Published March 22, 2022
Is Intrapreneurship riskier than Entrepreneurship? Yes and no. Having a relatively stable job within a large organization, established revenue streams, and organizational resources would lead to an obvious answer… until the risks are examined more closely.
The answer is… it depends. Explaining the risks of Intrapreneurship to Entrepreneur, is like explaining the world of an introvert through an extroverts lens. The experience of realities and what's important are equal in value and yet starkly different.
Entrepreneurship, or starting a business from the ground up, comes with it its own set of risks, rewards, and challenges. There's the abyss of bankruptcy, the unlimited revenue potential, the challenge of creating a market for a potential disruptive and unfamiliar product. There's raising capital, convincing investors to trust you to grow their cash, and the specter of incumbent competitors and market entrants. You could, literally, lose the shirt off your back. The risks and rewards of Entrepreneurship are well documented. Why would Intrapreneurship be even riskier?
Let's a point a picture. You're in a company for 5, 10 years. Working alongside colleagues that you've known longer than you've been married, with the prospect of working with these same colleagues for another 10 years. They're close friends, long term rivals, competing for the same bonuses and career opportunities. You're convincing people who believe that they know you better then your own mother. And making the wrong move could cost your decades of friendships, a reputation built over decades, that could go down the drain in minutes and follow you out the door.
Which loss is greater? It will depend on what you value most. For the Intrapreneur, this loss is worse than bankruptcy. Money, you can always make. Years of friendship? There's no recovering that.

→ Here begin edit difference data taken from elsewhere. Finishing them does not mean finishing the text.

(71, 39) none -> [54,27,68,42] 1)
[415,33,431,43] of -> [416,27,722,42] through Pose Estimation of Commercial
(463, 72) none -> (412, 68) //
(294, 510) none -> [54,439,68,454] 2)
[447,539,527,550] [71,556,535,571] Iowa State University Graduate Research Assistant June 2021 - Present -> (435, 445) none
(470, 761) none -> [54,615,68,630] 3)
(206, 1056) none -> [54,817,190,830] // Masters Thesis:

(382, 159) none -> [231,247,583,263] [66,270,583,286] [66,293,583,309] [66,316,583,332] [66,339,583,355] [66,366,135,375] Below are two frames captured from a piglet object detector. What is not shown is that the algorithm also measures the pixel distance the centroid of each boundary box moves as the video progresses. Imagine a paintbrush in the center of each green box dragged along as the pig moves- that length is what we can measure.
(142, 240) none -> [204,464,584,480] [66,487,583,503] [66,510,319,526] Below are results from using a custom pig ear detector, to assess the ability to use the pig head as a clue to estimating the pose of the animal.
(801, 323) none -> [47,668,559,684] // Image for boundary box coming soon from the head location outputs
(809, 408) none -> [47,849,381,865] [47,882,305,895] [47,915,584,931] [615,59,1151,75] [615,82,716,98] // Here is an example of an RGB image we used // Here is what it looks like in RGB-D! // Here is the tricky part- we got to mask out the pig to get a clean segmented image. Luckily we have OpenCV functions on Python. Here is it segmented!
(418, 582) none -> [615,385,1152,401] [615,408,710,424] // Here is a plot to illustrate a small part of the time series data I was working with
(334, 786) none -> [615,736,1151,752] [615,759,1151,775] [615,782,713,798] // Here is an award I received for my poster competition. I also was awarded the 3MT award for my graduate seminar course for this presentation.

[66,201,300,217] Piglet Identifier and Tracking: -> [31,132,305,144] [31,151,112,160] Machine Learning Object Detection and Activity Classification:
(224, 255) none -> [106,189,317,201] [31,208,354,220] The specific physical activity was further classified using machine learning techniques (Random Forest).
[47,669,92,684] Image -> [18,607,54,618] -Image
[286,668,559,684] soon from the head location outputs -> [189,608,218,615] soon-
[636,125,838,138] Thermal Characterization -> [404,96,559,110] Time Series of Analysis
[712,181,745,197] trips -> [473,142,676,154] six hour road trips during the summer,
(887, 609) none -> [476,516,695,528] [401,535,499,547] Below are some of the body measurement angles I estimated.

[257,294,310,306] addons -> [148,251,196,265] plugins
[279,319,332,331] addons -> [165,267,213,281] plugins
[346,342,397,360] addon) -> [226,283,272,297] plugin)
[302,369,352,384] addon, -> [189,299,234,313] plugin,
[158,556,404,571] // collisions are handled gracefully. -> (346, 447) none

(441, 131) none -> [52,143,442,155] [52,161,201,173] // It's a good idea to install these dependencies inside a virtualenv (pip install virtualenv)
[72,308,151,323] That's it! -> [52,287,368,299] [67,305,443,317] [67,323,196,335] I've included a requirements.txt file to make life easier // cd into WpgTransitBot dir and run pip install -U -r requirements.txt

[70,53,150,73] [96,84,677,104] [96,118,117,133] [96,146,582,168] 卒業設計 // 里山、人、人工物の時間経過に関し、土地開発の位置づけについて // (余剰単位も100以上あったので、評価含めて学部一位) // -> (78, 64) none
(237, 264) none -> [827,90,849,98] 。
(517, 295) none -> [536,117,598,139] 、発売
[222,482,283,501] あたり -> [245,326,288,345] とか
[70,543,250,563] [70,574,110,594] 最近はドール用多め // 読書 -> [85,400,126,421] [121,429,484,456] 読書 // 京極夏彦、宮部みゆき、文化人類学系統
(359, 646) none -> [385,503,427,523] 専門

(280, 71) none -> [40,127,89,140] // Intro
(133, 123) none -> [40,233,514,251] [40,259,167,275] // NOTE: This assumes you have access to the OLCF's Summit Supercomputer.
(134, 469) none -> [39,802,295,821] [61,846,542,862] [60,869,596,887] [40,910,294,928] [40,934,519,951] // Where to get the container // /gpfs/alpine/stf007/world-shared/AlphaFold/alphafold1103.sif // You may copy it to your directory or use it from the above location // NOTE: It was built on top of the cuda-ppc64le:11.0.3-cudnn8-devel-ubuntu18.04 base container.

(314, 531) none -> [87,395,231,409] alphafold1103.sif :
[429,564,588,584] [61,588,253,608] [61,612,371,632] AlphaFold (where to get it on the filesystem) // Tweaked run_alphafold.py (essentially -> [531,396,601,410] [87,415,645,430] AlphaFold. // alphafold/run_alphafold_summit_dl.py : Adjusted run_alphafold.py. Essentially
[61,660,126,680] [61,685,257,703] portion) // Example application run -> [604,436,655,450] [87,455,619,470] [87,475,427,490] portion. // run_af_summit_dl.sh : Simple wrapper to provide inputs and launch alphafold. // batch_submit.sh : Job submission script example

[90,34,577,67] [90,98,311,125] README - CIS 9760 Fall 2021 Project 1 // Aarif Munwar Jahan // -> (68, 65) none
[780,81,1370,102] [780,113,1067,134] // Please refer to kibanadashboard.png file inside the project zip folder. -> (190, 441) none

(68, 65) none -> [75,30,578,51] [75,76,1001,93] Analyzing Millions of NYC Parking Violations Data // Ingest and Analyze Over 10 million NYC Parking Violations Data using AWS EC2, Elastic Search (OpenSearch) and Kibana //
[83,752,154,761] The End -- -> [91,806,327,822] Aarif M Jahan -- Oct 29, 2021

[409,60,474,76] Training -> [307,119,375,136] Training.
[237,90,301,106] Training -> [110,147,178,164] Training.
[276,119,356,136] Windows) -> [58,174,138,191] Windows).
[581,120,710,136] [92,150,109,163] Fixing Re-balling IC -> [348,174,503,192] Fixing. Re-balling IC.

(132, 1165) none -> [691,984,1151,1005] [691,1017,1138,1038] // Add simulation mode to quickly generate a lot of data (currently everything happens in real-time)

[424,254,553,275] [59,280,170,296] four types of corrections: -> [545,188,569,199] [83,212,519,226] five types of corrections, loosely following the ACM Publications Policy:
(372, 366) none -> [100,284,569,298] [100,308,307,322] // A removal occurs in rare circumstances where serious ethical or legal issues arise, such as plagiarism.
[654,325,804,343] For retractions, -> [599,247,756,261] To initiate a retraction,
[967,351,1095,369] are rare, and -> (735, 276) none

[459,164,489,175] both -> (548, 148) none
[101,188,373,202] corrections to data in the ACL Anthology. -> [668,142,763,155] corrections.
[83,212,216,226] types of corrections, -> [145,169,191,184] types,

Is this a real risk? No more risk than going bankrupt when starting a new business. This is where the similarities start to emerge. Starting a business, you'll need capital, a product or service, a market and customers to sell it to, and team members to sell and run the company. Creating change in your existing requires political and social capital, and idea or solution to a organizational challenge, end users willing to adopt the change, and a core group of change champions to operationalize your idea.